**** Material for this exercise

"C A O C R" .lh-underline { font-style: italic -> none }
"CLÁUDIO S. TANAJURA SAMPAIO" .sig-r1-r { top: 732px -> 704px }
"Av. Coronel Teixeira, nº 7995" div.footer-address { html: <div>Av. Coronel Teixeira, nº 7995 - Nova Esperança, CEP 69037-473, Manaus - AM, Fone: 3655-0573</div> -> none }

********
**** Material for this exercise

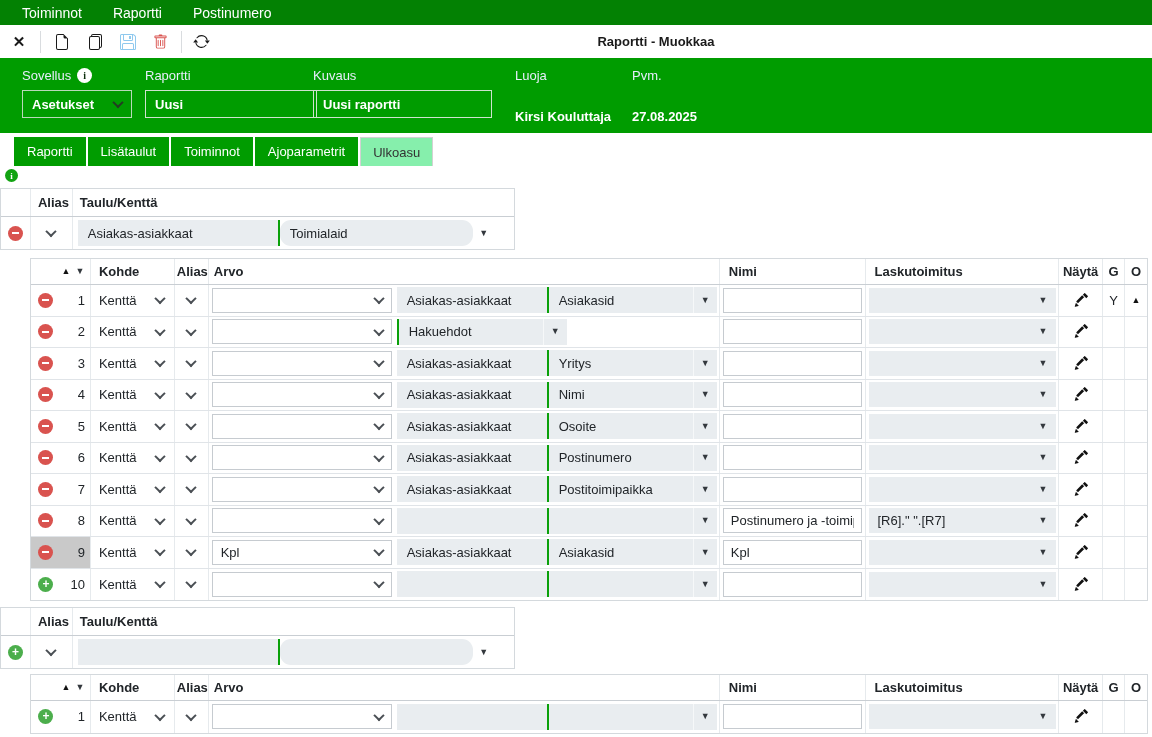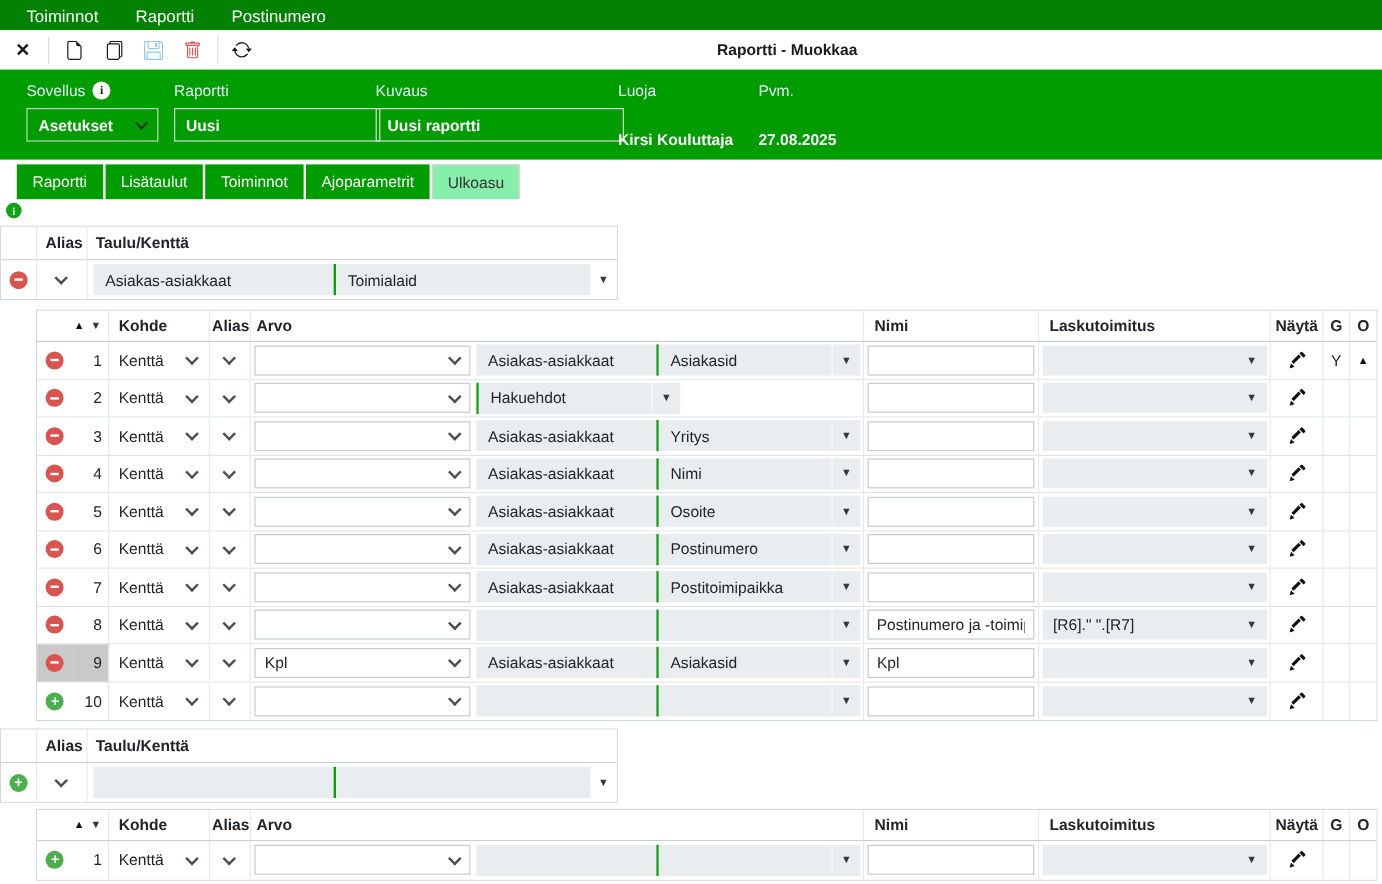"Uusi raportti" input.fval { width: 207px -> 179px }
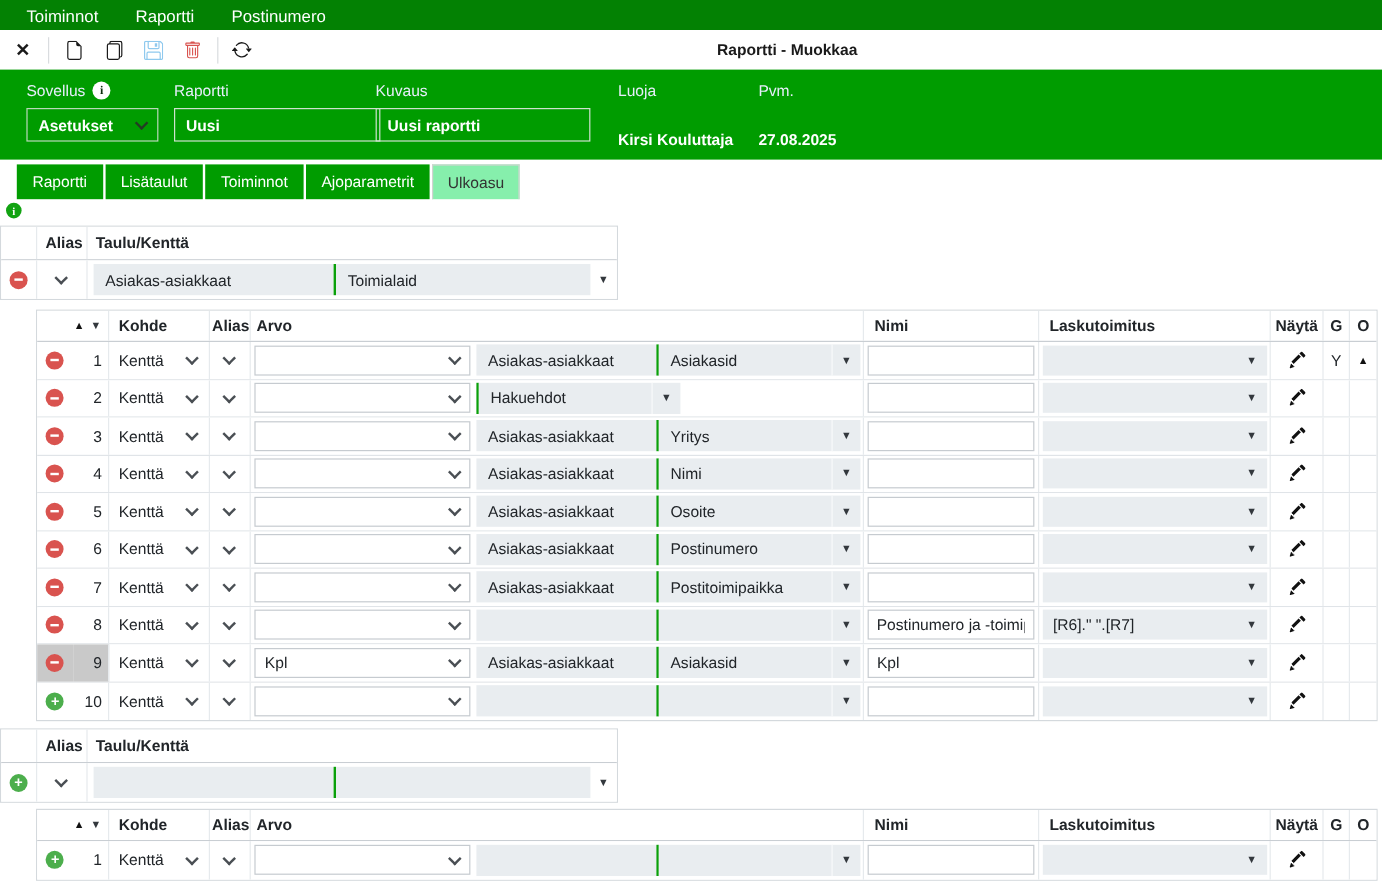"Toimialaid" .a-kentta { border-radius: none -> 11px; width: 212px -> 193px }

********

Requirement: The required answer is the run of lines above, starting at the line with "font-style: italic ->" and ending at the line with "html: <div>Av. Coronel", reproduced exactly with both ends.

Answer space:
"C A O C R" .lh-underline { font-style: italic -> none }
"CLÁUDIO S. TANAJURA SAMPAIO" .sig-r1-r { top: 732px -> 704px }
"Av. Coronel Teixeira, nº 7995" div.footer-address { html: <div>Av. Coronel Teixeira, nº 7995 - Nova Esperança, CEP 69037-473, Manaus - AM, Fone: 3655-0573</div> -> none }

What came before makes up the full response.